Lettre 996 : Pierre Bayle à Jacques Du Rondel

• [Rotterdam,] le 9 juillet 1694

Voici enfin mon tres cher Monsieur, ce que vous avez eu la bonté de demander [1]. Sans la distance des lieux je vous aurois prié de corriger et d’ajoûter tout ce que vous auriez souhaitté, et j’aurois obtenu des imprimeurs d’attendre le retour de l’epreuve, mais il n’y a pas moien de songer à cela quand il s’agit d’un renvoi de 7 ou 8 jours. Ne laissez pas[,] je vous prie[,] de me marquer tout ce que vous voudriez, qui fut changé, ajouté, corrigé ; car je le pourrai placer dans l’article du Pere Goulu, où j’ai renvoié plusieurs choses qui concernent Balzac, afin que l’article que je vous envoie ne fût pas trop long, et il [l’]est pourtant.

Vous serez cause que je mettrai « Bion Borysthenite » la remarque que vous avez faite sur son inconstance et les vers de Diogene Laerce que vous avez alleguez, m’ont paru tres dignes d’attention [2]. Mais à propos votre itaque en suite des vers de Diogene Laerce p.133 de Vita Epicuri ne signifie t’il pas que vous croiez qu’ Epicure a survecu à Bion [3], et a seu qu’on s’étoit moqué de son passage d’une extremité à l’autre[?] Je voudrois que cela fut, car vous m’ap[p]rendriez au vrai[,] si cela étoit[,] en quel tems mourut ce Bion.

Tout à vous, Monsieur.

Notes :

[1] On comprend par la suite du paragraphe qu’il s’agit de l’article « Balzac (Jean-Louis Guez de) » du DHC. La lettre de Du Rondel où il demandait à Bayle de lui envoyer cet article en cours d’impression est perdue.
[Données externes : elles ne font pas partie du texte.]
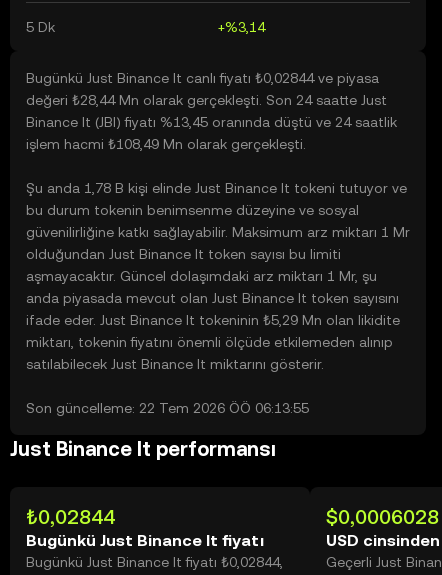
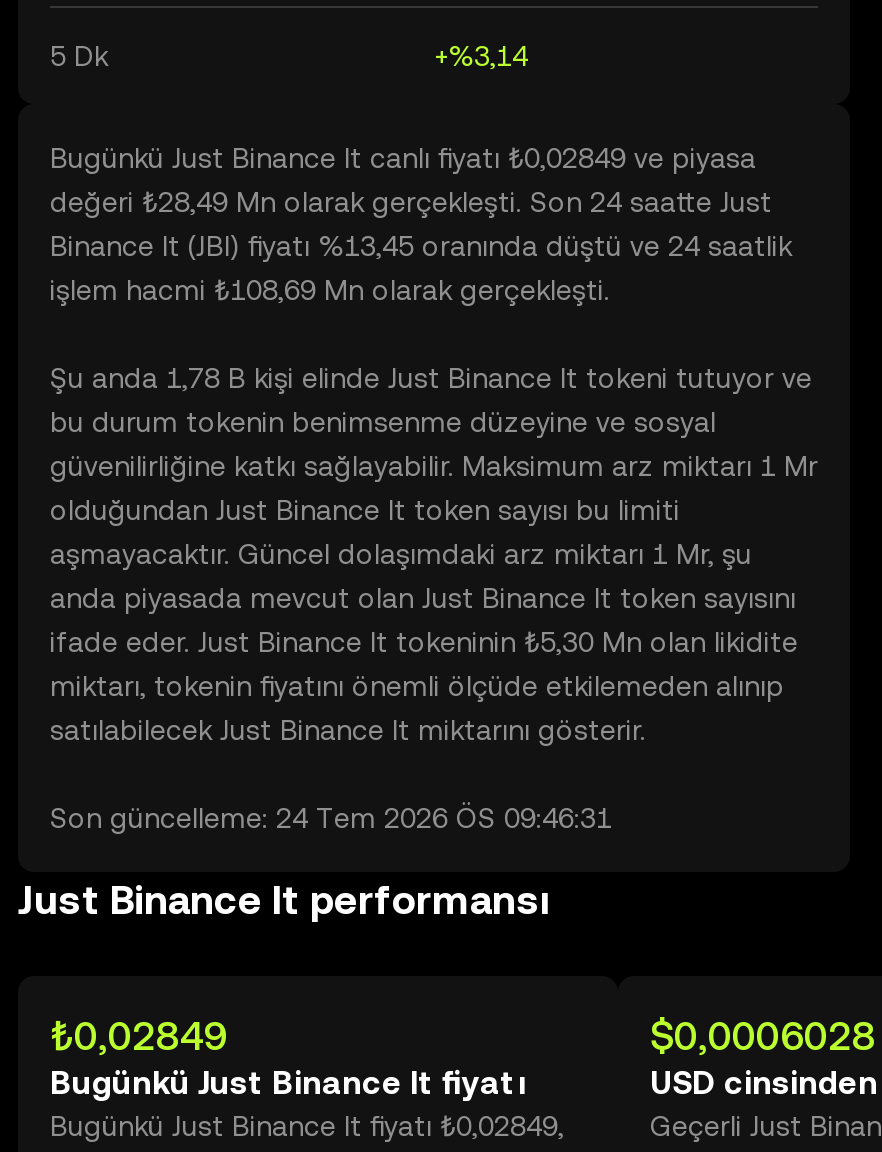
- Bugünkü Just Binance It canlı fiyatı ₺0,02844 ve piyasa
+ Bugünkü Just Binance It canlı fiyatı ₺0,02849 ve piyasa

- değeri ₺28,44 Mn olarak gerçekleşti. Son 24 saatte Just
+ değeri ₺28,49 Mn olarak gerçekleşti. Son 24 saatte Just

- işlem hacmi ₺108,49 Mn olarak gerçekleşti.
+ işlem hacmi ₺108,69 Mn olarak gerçekleşti.

- ifade eder. Just Binance It tokeninin ₺5,29 Mn olan likidite
+ ifade eder. Just Binance It tokeninin ₺5,30 Mn olan likidite

- Son güncelleme: 22 Tem 2026 ÖÖ 06:13:55
+ Son güncelleme: 24 Tem 2026 ÖS 09:46:31

- ₺0,02844
+ ₺0,02849

- Bugünkü Just Binance It fiyatı ₺0,02844,
+ Bugünkü Just Binance It fiyatı ₺0,02849,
[2] Bayle exploite, en effet, dans le DHC, art. « Bion », rem. F, les critiques de Diogène Laërce à l’égard de l’inconstance de Bion dans son athéisme face à la mort : « Diogène Laërce s’est moqué de lui comme il faut à ce sujet. Les vers qu’il fit contre lui [Diog. Laërt. in Bione, num. 55, libr. IV] sont les plus jolis du monde [...] Voyez l’usage que M. Du Rondel a fait de ceci dans son excellente Vie d’Epicure [imprimée à Amsterdam en 1693]. Ce qu’il dit que Diogène Laërce étoit épicurien est remarquable ; car ce Diogène insinue clairement qu’il ne blâme point le confiteor de Bion, et son mea culpa, mea maxima culpa, ou son peccavi. »

[3] La réponse de Du Rondel sur ce point est perdue, mais Bayle s’en sert dans son article « Bion », rem. G, en précisant que Plutarque a confondu Bion et Bias.